Study material section start

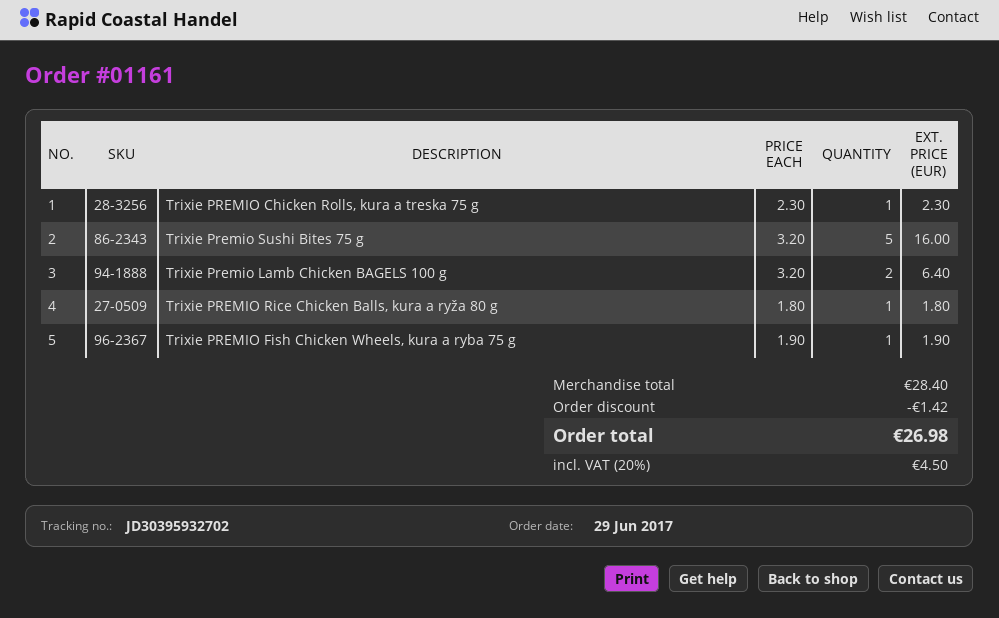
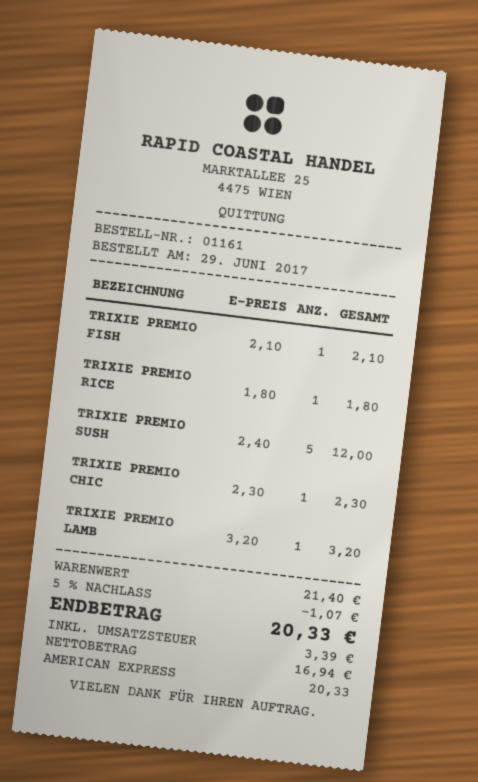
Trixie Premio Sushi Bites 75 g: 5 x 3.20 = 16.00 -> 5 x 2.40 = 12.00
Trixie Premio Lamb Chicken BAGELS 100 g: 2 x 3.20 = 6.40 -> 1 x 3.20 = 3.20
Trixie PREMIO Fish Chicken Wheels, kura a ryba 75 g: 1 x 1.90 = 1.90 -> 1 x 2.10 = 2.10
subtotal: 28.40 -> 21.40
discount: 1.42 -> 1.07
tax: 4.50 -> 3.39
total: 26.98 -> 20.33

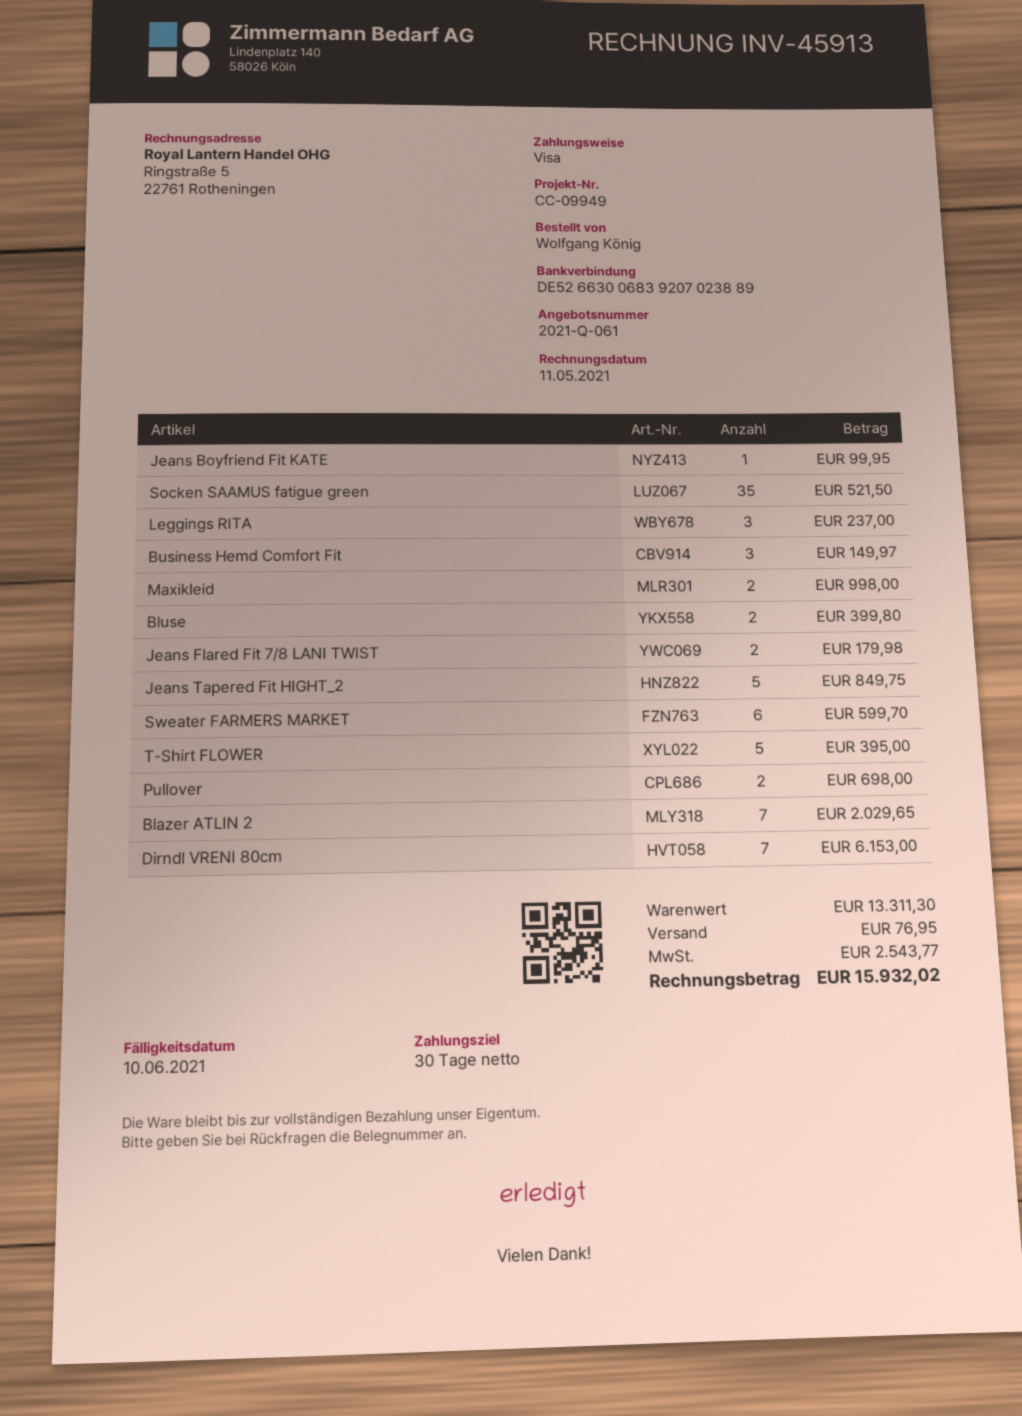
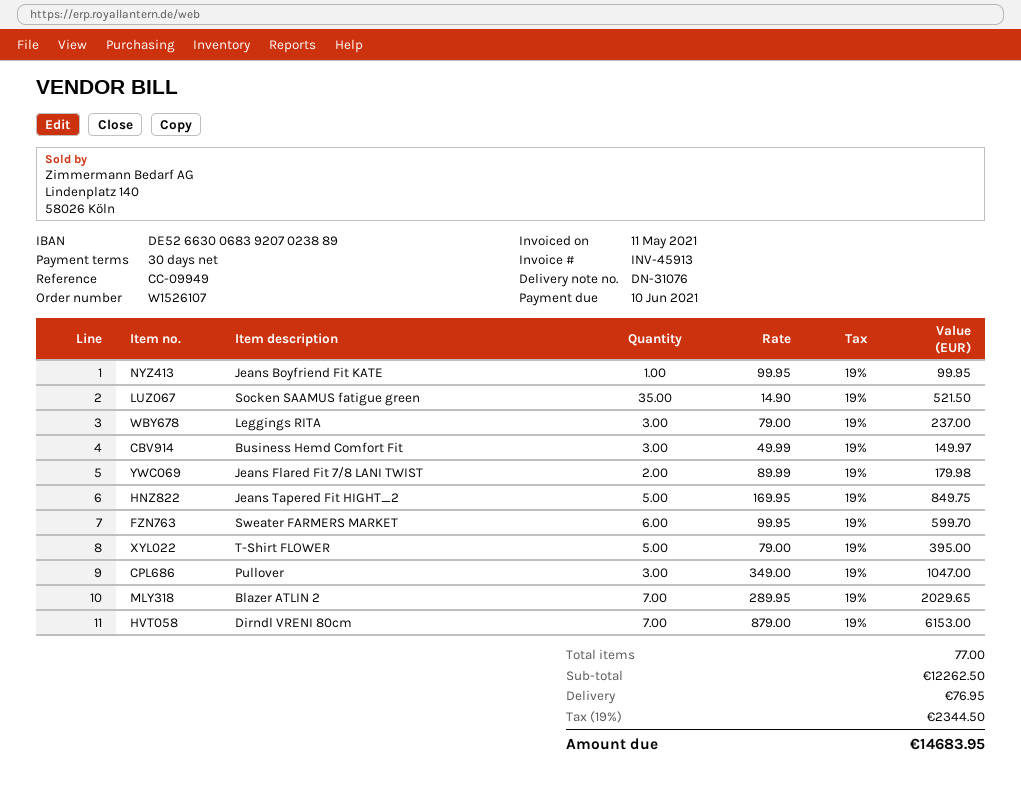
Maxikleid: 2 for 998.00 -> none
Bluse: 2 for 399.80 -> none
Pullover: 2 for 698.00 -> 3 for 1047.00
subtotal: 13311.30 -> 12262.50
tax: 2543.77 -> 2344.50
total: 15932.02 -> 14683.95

Study material section end

Description of the task: Repeat every line above exactly, minus the pictures.

Task response:
Trixie Premio Sushi Bites 75 g: 5 x 3.20 = 16.00 -> 5 x 2.40 = 12.00
Trixie Premio Lamb Chicken BAGELS 100 g: 2 x 3.20 = 6.40 -> 1 x 3.20 = 3.20
Trixie PREMIO Fish Chicken Wheels, kura a ryba 75 g: 1 x 1.90 = 1.90 -> 1 x 2.10 = 2.10
subtotal: 28.40 -> 21.40
discount: 1.42 -> 1.07
tax: 4.50 -> 3.39
total: 26.98 -> 20.33

Maxikleid: 2 for 998.00 -> none
Bluse: 2 for 399.80 -> none
Pullover: 2 for 698.00 -> 3 for 1047.00
subtotal: 13311.30 -> 12262.50
tax: 2543.77 -> 2344.50
total: 15932.02 -> 14683.95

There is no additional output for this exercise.